Another angle you can try, is to reward him for a period of time not arguing about his chores. You have to set this up with him ahead of time, and negotiate a suitable reward system. A type of token system works well, especially if the reward is non-material. The gift of you and your time with him, spent doing something enjoyable together, is actually a gift for both of you (but don't tell him that). For us, the reward for difficult child 3 not arguing about his chores or having to be sent to his room for meltdowns for one day, was 15 minutes of me playing Mario Party with him. difficult child 3 would accumulate his minutes and on the weekends we would sit down to hours and hours of Mario Party. It is important to make the time available to cash in the reward, or it stops working.
You have a fledgling lawyer there, so use this to your advantage. Discuss with him, don't argue. Ask his opinion. For example, when I was certain that difficult child 1 had no idea how much time each day he spent gaming, I asked him to set his own limit. "What do you think is a reasonable amount of time per day to be gaming?"
difficult child 1, grinning, thinking he had me conned, said "Three hours."
I said, "Done! You can spend three hours, max, playing your games. The rest of the time you find something else to do, including your schoolwork and your chores. Any other spare time, you can watch a movie, go for a walk, go for a swim, read a book."
difficult child 1 realised very quickly that he had underestimated his gaming time. This made him realise how much time he was losing to gaming.
If your son has any aspects of Pervasive Developmental Disorder (PDD) in there, he will also tend to follow rules well. At the moment they will be the rules as he believes they should be, but he is still likely to be following some sort of rule, nevertheless. What you need is to show him that your rules are right, and should be followed. This requires you to show him how they work in his life, and work to his advantage. That will take longer.
A book that should help with all this, is "The Explosive Child" by Ross Greene. It has helped a lot of us with this sort of problem. But we also here have a lot of our own experiences to share with you.
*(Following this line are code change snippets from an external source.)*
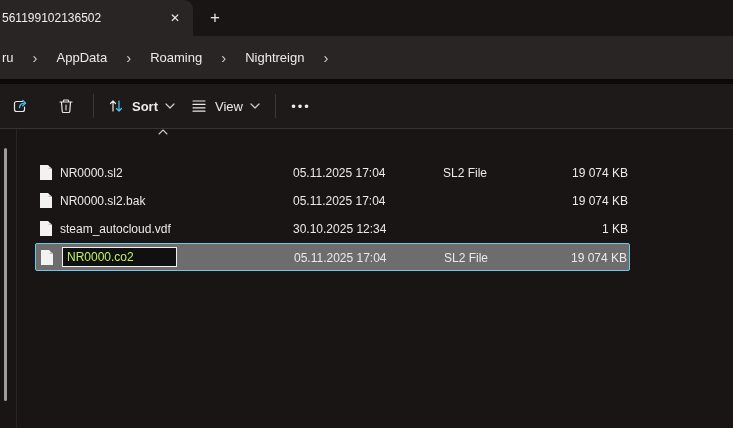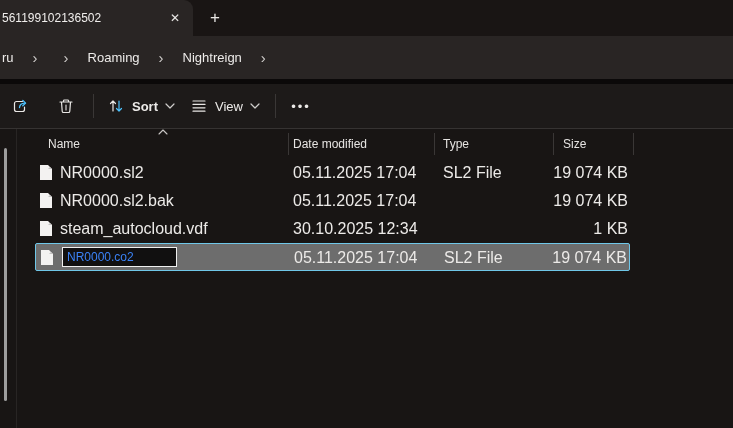--- a/index.html
+++ b/index.html
@@ -54,49 +54,50 @@
   .h-name{left:30px;}
   .h-date{left:275px;}
   .h-type{left:425px;}
   .h-size{left:545px;}
   .h-div{position:absolute;top:4px;width:1px;height:22px;background:#3a3736;}
   .hd1{left:270px;}.hd2{left:416px;}.hd3{left:535px;}.hd4{left:615px;}
   
   .row{position:absolute;left:17px;width:595px;height:28px;box-sizing:border-box;}
   .r0{top:30px;}.r1{top:58px;}.r2{top:86px;}.r3{top:114px;}
   .row.selected{background:#6d6d6d;border:1px solid #6fc7e8;border-radius:2px;}
-  .cell{position:absolute;top:0;height:28px;line-height:28px;font-size:16px;color:#eceae8;white-space:nowrap;overflow:hidden;}
+  .cell{position:absolute;top:0;height:28px;line-height:28px;font-size:12px;color:#eceae8;white-space:nowrap;overflow:hidden;}
   .c-name{left:25px;width:225px;}
   .c-date{left:258px;width:140px;}
   .c-type{left:408px;width:120px;}
   .c-size{right:2px;width:95px;text-align:right;}
   .ficon{position:absolute;left:5px;top:6px;width:12px;height:15px;background:#f3f2f1;
        clip-path:polygon(0 0,8px 0,12px 4px,12px 15px,0 15px);}
   .ficon::after{content:'';position:absolute;top:0;right:0;width:0;height:0;
        border-style:solid;border-width:0 0 4px 4px;border-color:transparent transparent #c3c2c1 transparent;}
   .rename-input{position:absolute;left:26px;top:3px;width:105px;height:18px;
        background:#111010;border:1px solid #f0f0f0;border-radius:0;
-       color:#3b82f6;font-size:12px;font-family:"Liberation Sans",sans-serif;
+       color:#bef264;font-size:12px;font-family:"Liberation Sans",sans-serif;
        padding:0 4px;outline:none;}
   svg{display:block;}
 </style>
 </head>
 <body>
 
 <div class="tabbar">
   <div class="tab">
     <span class="tab-title">561199102136502</span>
     <span class="tab-close">✕</span>
   </div>
   <div class="new-tab">+</div>
 </div>
 
 <div class="crumbbar">
   <span class="crumb">ru</span>
   <span class="crumb-sep">›</span>
+  <span class="crumb">AppData</span>
   <span class="crumb-sep">›</span>
   <span class="crumb">Roaming</span>
   <span class="crumb-sep">›</span>
   <span class="crumb">Nightreign</span>
   <span class="crumb-sep">›</span>
 </div>
 
 <div class="gapline"></div>
 
 <div class="toolbar">
@@ -156,30 +157,20 @@
     <div class="rail-thumb"></div>
   </div>
 
   <div class="file-area">
     <span class="sort-caret">
       <svg width="10" height="6" viewBox="0 0 10 6" fill="none">
           <path d="M1 5l4-4 4 4" stroke="#c8c6c4" stroke-width="1.1" stroke-linecap="round" stroke-linejoin="round"></path>
         </svg>
     </span>
 
-    <div class="list-header">
-      <span class="hdr h-name">Name</span>
-      <span class="h-div hd1"></span>
-      <span class="hdr h-date">Date modified</span>
-      <span class="h-div hd2"></span>
-      <span class="hdr h-type">Type</span>
-      <span class="h-div hd3"></span>
-      <span class="hdr h-size">Size</span>
-      <span class="h-div hd4"></span>
-    </div>
 
     <div class="row r0">
       <span class="ficon"></span>
       <span class="cell c-name">NR0000.sl2</span>
       <span class="cell c-date">05.11.2025 17:04</span>
       <span class="cell c-type">SL2 File</span>
       <span class="cell c-size">19 074 KB</span>
     </div>
 
     <div class="row r1">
You will find what works for you. You and your child have to find your own level. But it should work out. The person who needs to change first, is YOU. Again - this is not about fault, it's about who has to start first. That is all.
Welcome, glad you found us. This CAN work, and should work well. But it won't be all smooth sailing, and he will still have ADHD. But he will be closer on track to learning how to manage it for himself, instead of relying on you to be his keeper. You need to now work on being his facilitator and not his warder. You will be happier, and so will he. ANd this will heterodyne positively.